*Task item:*
Images do not belong in the copy. Retype all the entries below exactly.

*Data:*
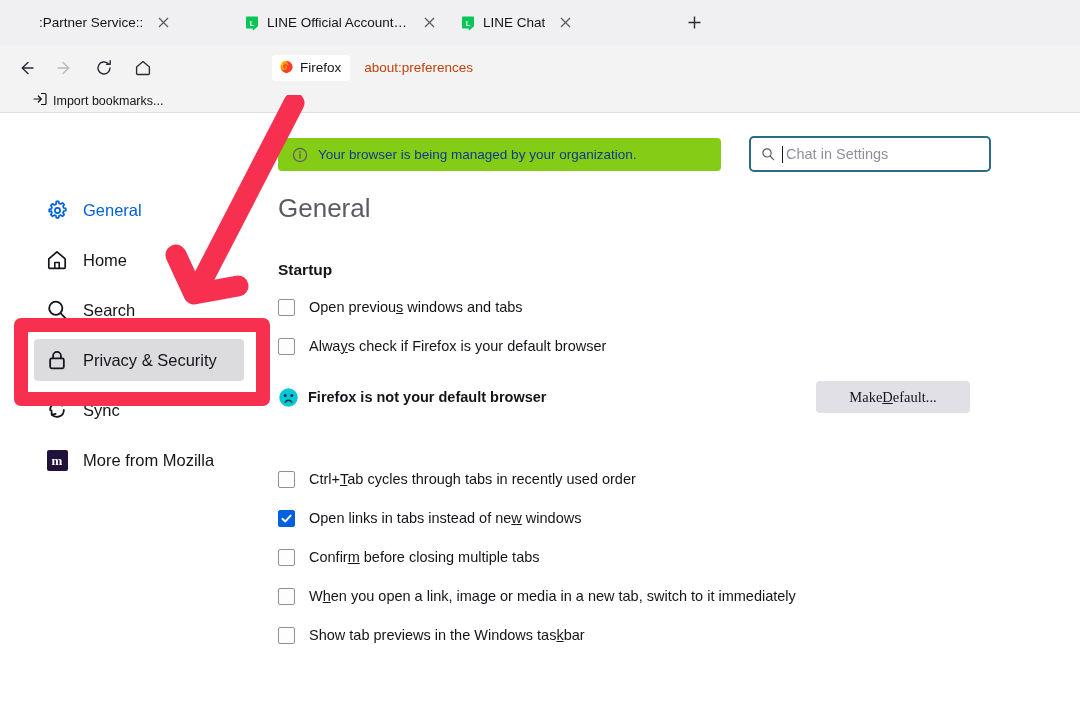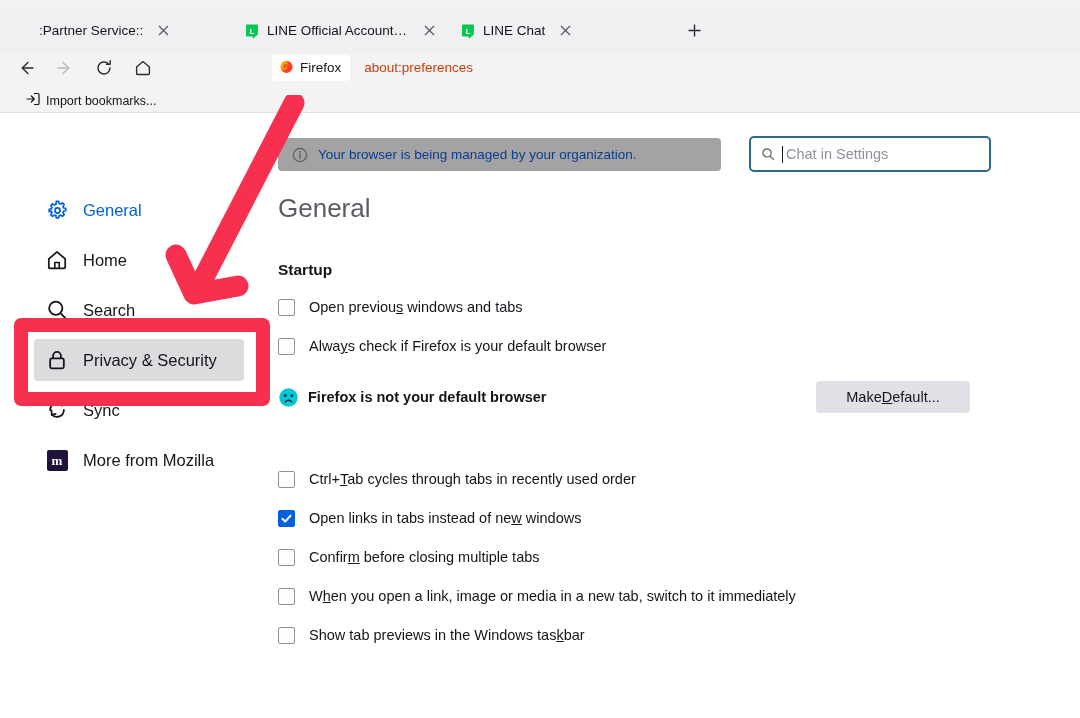--- a/index.html
+++ b/index.html
@@ -23,21 +23,21 @@
     left: 0; top: 0;
     width: 1080px;
     height: 113px;
     background: #f3f3f4;
     box-sizing: border-box;
   }
 
   
   .tab-strip {
     position: absolute;
-    left: 0; top: 8px;
+    left: 0; top: 0;
     width: 1080px;
     height: 45px;
     background: #f0f0f2;
     display: flex;
     align-items: center;
     padding-left: 4px;
     box-sizing: border-box;
   }
   .tab {
     height: 36px;
@@ -153,21 +153,21 @@
   }
 
   
   .bookmarks-bar {
     position: absolute;
     left: 0; top: 90px;
     width: 1080px;
     height: 23px;
     display: flex;
     align-items: center;
-    padding-left: 21px;
+    padding-left: 28px;
     box-sizing: border-box;
     border-bottom: 1px solid #dedee3;
   }
   .bookmark-item {
     display: flex;
     align-items: center;
     gap: 6px;
     padding: 2px 5px;
     border-radius: 3px;
   }
@@ -255,21 +255,21 @@
     position: absolute;
     left: 20px; top: 25px;
     width: 782px;
     height: 33px;
   }
   .managed-notice {
     position: absolute;
     left: 0; top: 0;
     width: 443px;
     height: 33px;
-    background: #a3a3a3;
+    background: #84cc16;
     border-radius: 4px;
     display: flex;
     align-items: center;
     gap: 10px;
     padding: 0 14px;
     box-sizing: border-box;
   }
   .managed-notice .info-icon {
     width: 16px; height: 16px;
     flex: none;
@@ -392,21 +392,21 @@
   }
   .make-default-btn {
     margin-left: auto;
     height: 32px;
     min-width: 154px;
     background: #e0e0e6;
     border: none;
     border-radius: 4px;
     font-size: 14.5px;
     color: #15141a;
-    font-family: Liberation Sans, sans-serif;
+    font-family: Liberation Serif, serif;
     display: flex;
     align-items: center;
     justify-content: center;
     padding: 0 16px;
     box-sizing: border-box;
   }
   .make-default-btn u { text-decoration: underline; }
 
   .tabs-section { margin-top: 55px; }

*Output for this task:*
--- a/index.html
+++ b/index.html
@@ -23,21 +23,21 @@
     left: 0; top: 0;
     width: 1080px;
     height: 113px;
     background: #f3f3f4;
     box-sizing: border-box;
   }
 
   
   .tab-strip {
     position: absolute;
-    left: 0; top: 8px;
+    left: 0; top: 0;
     width: 1080px;
     height: 45px;
     background: #f0f0f2;
     display: flex;
     align-items: center;
     padding-left: 4px;
     box-sizing: border-box;
   }
   .tab {
     height: 36px;
@@ -153,21 +153,21 @@
   }
 
   
   .bookmarks-bar {
     position: absolute;
     left: 0; top: 90px;
     width: 1080px;
     height: 23px;
     display: flex;
     align-items: center;
-    padding-left: 21px;
+    padding-left: 28px;
     box-sizing: border-box;
     border-bottom: 1px solid #dedee3;
   }
   .bookmark-item {
     display: flex;
     align-items: center;
     gap: 6px;
     padding: 2px 5px;
     border-radius: 3px;
   }
@@ -255,21 +255,21 @@
     position: absolute;
     left: 20px; top: 25px;
     width: 782px;
     height: 33px;
   }
   .managed-notice {
     position: absolute;
     left: 0; top: 0;
     width: 443px;
     height: 33px;
-    background: #a3a3a3;
+    background: #84cc16;
     border-radius: 4px;
     display: flex;
     align-items: center;
     gap: 10px;
     padding: 0 14px;
     box-sizing: border-box;
   }
   .managed-notice .info-icon {
     width: 16px; height: 16px;
     flex: none;
@@ -392,21 +392,21 @@
   }
   .make-default-btn {
     margin-left: auto;
     height: 32px;
     min-width: 154px;
     background: #e0e0e6;
     border: none;
     border-radius: 4px;
     font-size: 14.5px;
     color: #15141a;
-    font-family: Liberation Sans, sans-serif;
+    font-family: Liberation Serif, serif;
     display: flex;
     align-items: center;
     justify-content: center;
     padding: 0 16px;
     box-sizing: border-box;
   }
   .make-default-btn u { text-decoration: underline; }
 
   .tabs-section { margin-top: 55px; }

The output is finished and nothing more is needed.